The last 100 days of my addiction would put us somewhere around May-ish of last year.  Let’s see, what was I doing? I was holding down a pretty decent job as back-up head teller in one of the top five largest banks in the country. That means I had control over large sums of money on a daily basis. And I never stole any. Yet. I was living with my mom because I couldn’t afford my drug habit. I mean, my own apartment.

When I wasn’t working, I was constantly on the hunt for my next drug. The thought of being dope sick terrified me. Years ago, I had sought help in the form of a methadone program without really researching what it was that I was getting into. And just as ignorantly, after about 8 months on the junk, I up and decided to quit. Cold turkey. Yes, you read that right. Two months of being dope sick was a big enough lesson, I thought, to keep me from ever going back out. It wasn’t. I didn’t have recovery in my life then and it was just a matter of time before I started using again.

But I digress…last 100 days…OK.

Working at the bank, living with moms, spending all of my money, time, and energy on getting drugs. I started buying Suboxone off the street to keep me from getting sick. That was holding the opiate withdrawals at bay but, like a good addict, I sought out other ways of getting high. I started shooting cocaine and crack. I would abuse my Ambien prescription, taking sleeping pills when I couldn’t get my hands on the other stuff. I was desperate to not be stone cold sober – to keep from being aware of myself and my feelings.

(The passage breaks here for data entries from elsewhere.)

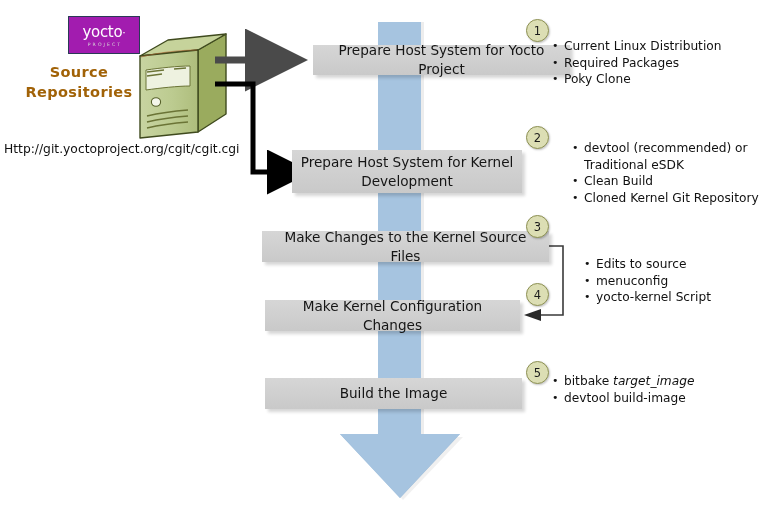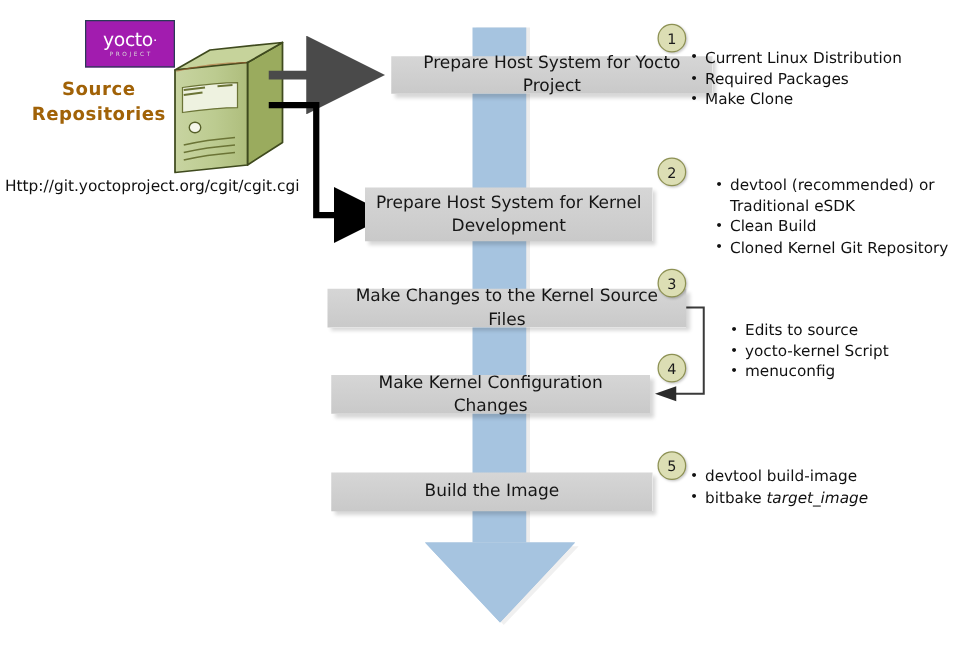"Make Clone" div.bi { text: Make -> Poky }
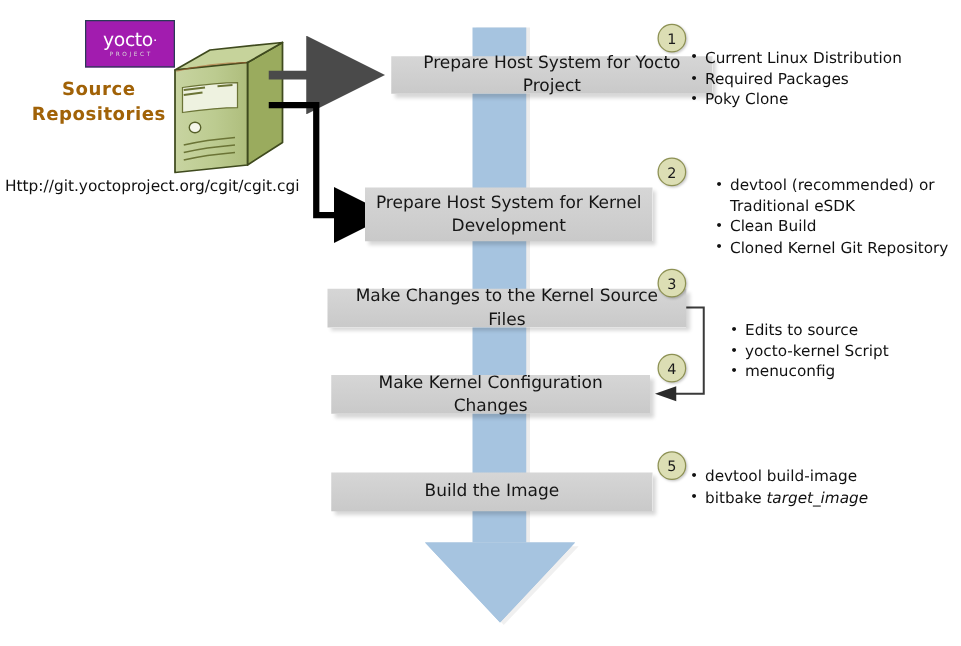"yocto-kernel Script" div.bi { order: before "menuconfig" -> after "menuconfig" }
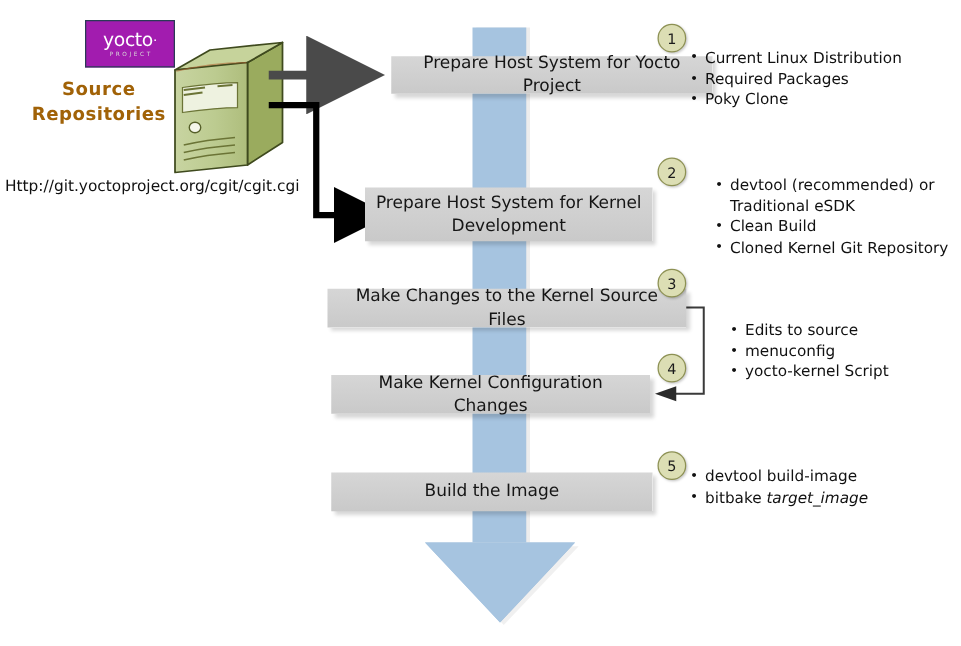"devtool build-image" div.bi { order: before "bitbake target_image" -> after "bitbake target_image" }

Several key events had occurred leading up to and during my last 100 days of being an addict that eventually led me to the front door of a treatment center. One profound experience was my birthday weekend, in early March. It involved me “celebrating” with a number of different substances which then resulted in a trip to the emergency room via ambulance. The hospital staff didn’t know what was wrong with me. I was forthcoming with everything that I had taken but my blood tests indicated a different and more alarming problem. Nurses evaluated me for signs of stroke. At 32, I thought, I’m way too young have had a stroke. I was kept in the hospital overnight for observation. I found out that my tox screen indicated that I had almost every drug in my system. As an active addict, my motto was always “Go Big or Go Home.” At first, I thought it was funny that I had managed to hit virtually every panel of the drug screen. But in the following days, intense feelings of guilt and shame began to eat away at me. I didn’t want anyone to know what happened. If anyone casually asked me how my birthday was, I was hit with yet another pang of shame.

Around this time, my father mentioned the idea of treatment to me. This pissed me off. He was hardly in my life, who was he to say what I needed? I didn’t speak to him for 2 months. During that time, though, it was if a seed had been planted in my mind. I started to realize that banging dope in the bathroom at work and smoking crack in gas station bathrooms wasn’t “partying.” It was problematic, to say the least.

I toiled over the decision to get help. At one point I decided: either go to treatment or kill myself. It had really become that black-and-white for me. In what many people call a “God moment,” I had a moment of clarity: I would go to treatment. Once I had made the decision to get help, I felt a sense of relief and calm wash over me. I was weightless. It was a knowing, a certainty, that I was going to be alright.